[[ Source data open ]]

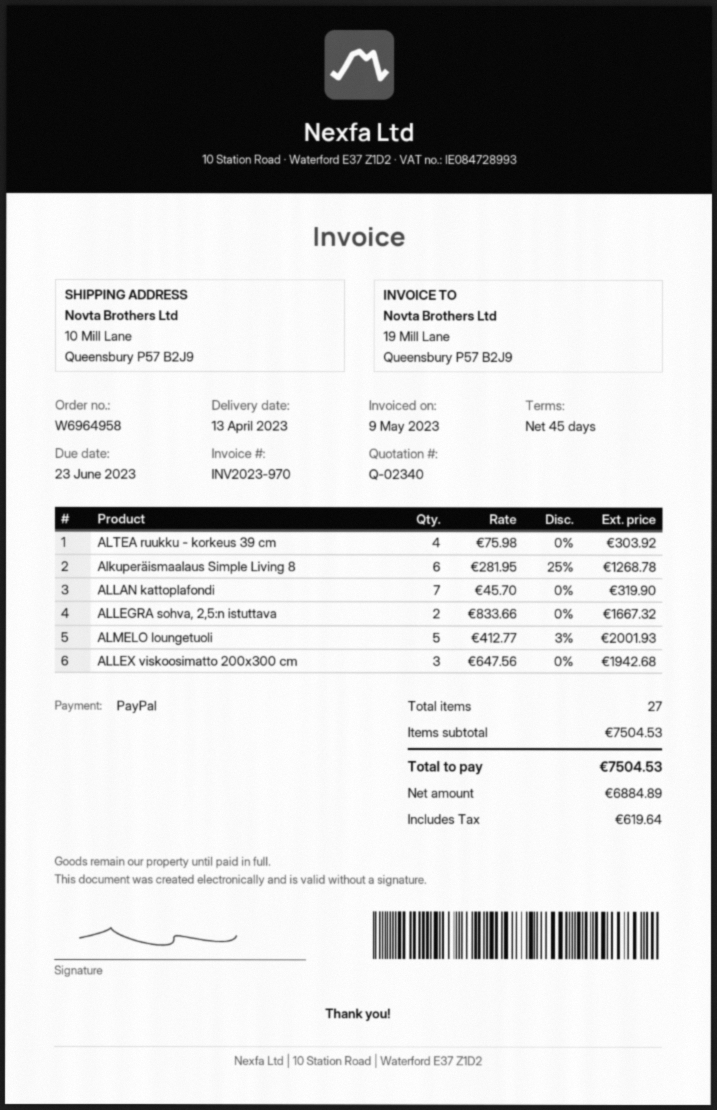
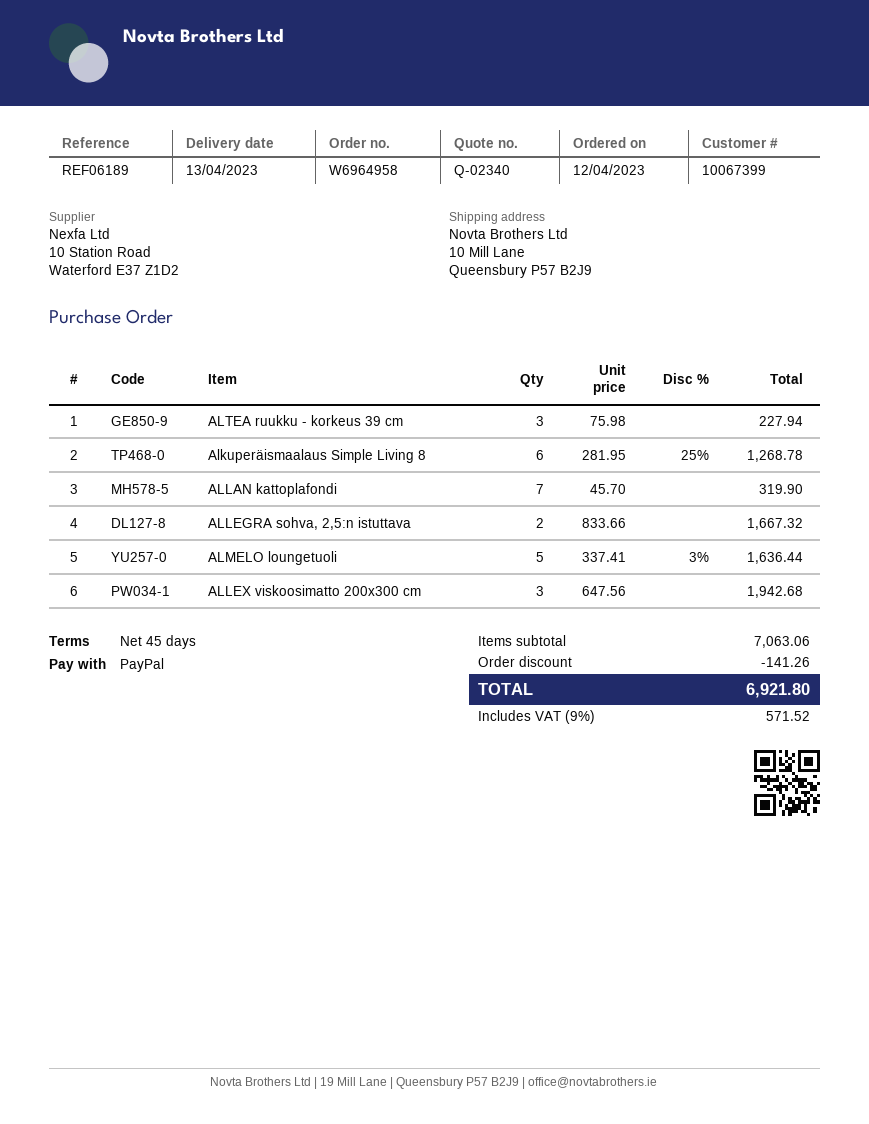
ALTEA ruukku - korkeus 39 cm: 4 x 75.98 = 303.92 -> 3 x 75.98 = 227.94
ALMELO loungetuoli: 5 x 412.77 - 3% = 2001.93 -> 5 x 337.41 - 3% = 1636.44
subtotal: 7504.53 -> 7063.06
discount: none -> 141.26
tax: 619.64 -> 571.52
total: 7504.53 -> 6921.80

[[ Source data closed ]]
[[ Source data open ]]

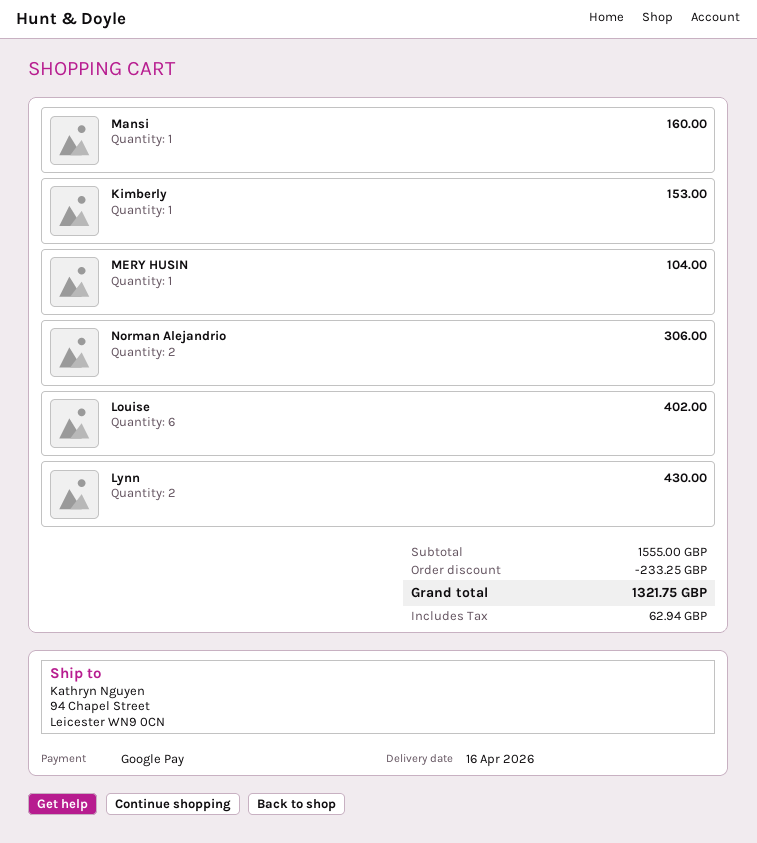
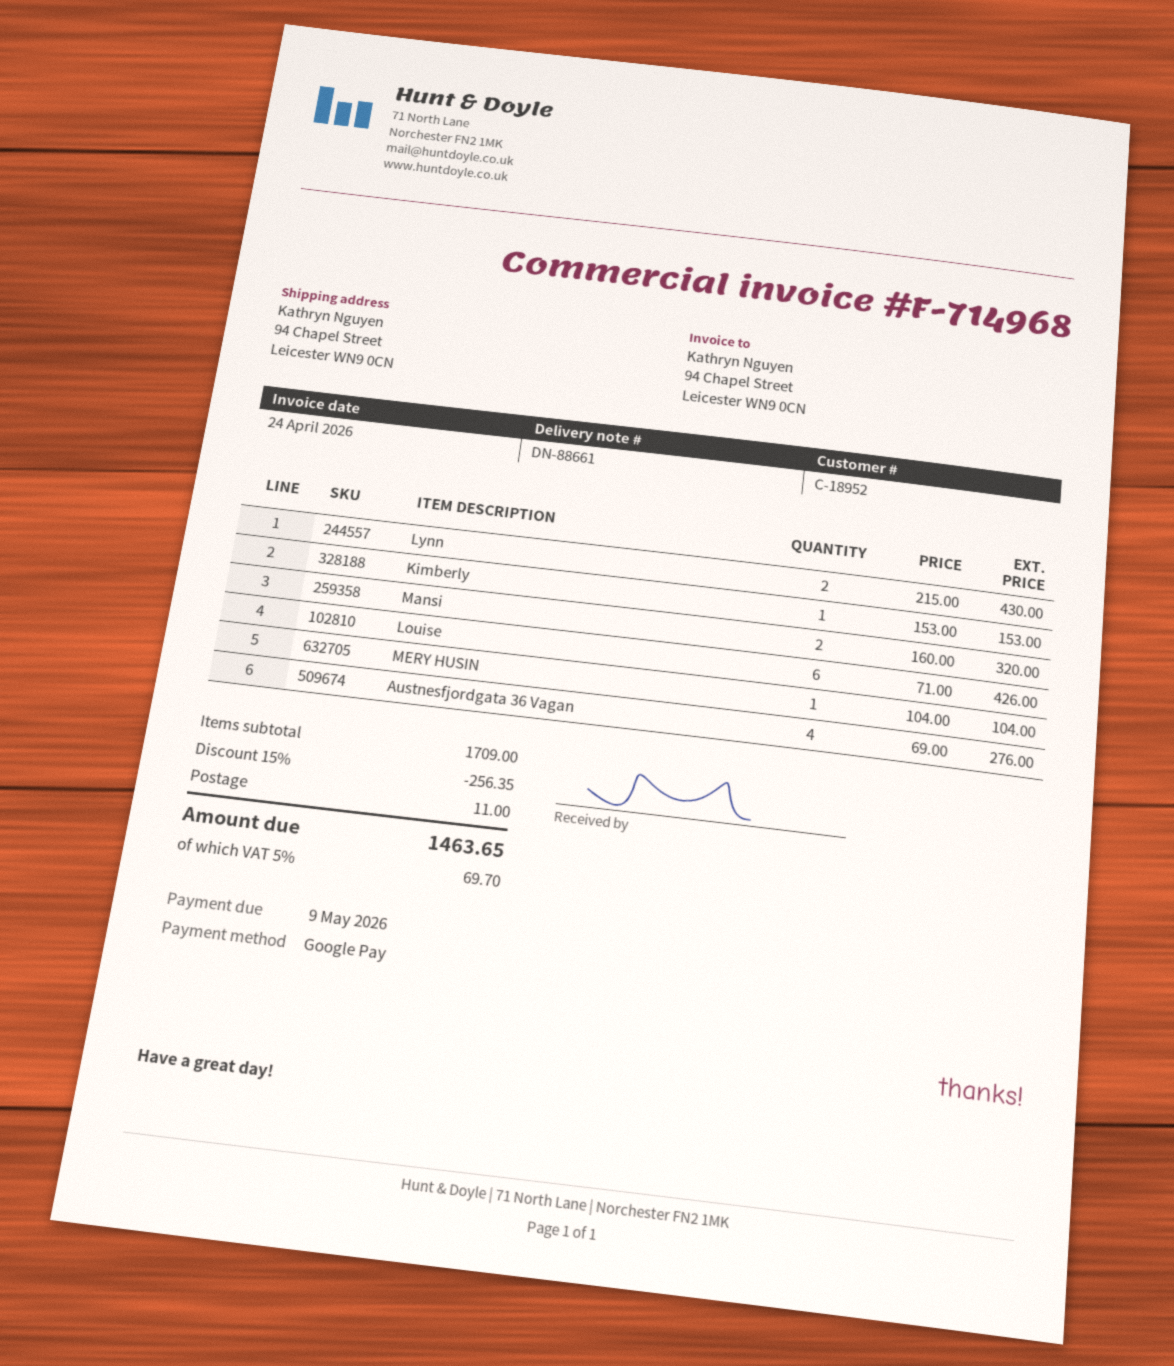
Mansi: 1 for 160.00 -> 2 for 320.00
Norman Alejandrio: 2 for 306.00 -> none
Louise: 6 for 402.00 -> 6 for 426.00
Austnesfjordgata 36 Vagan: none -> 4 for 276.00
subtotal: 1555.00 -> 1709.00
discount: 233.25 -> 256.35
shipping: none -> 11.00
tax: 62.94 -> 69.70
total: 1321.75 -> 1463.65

[[ Source data closed ]]

An exact copy of the lines above between the line holding "ALTEA ruukku - korkeus" and the line holding "total: 7504.53 -> 6921.80", inclusive, is the whole answer.

(Written solution)
ALTEA ruukku - korkeus 39 cm: 4 x 75.98 = 303.92 -> 3 x 75.98 = 227.94
ALMELO loungetuoli: 5 x 412.77 - 3% = 2001.93 -> 5 x 337.41 - 3% = 1636.44
subtotal: 7504.53 -> 7063.06
discount: none -> 141.26
tax: 619.64 -> 571.52
total: 7504.53 -> 6921.80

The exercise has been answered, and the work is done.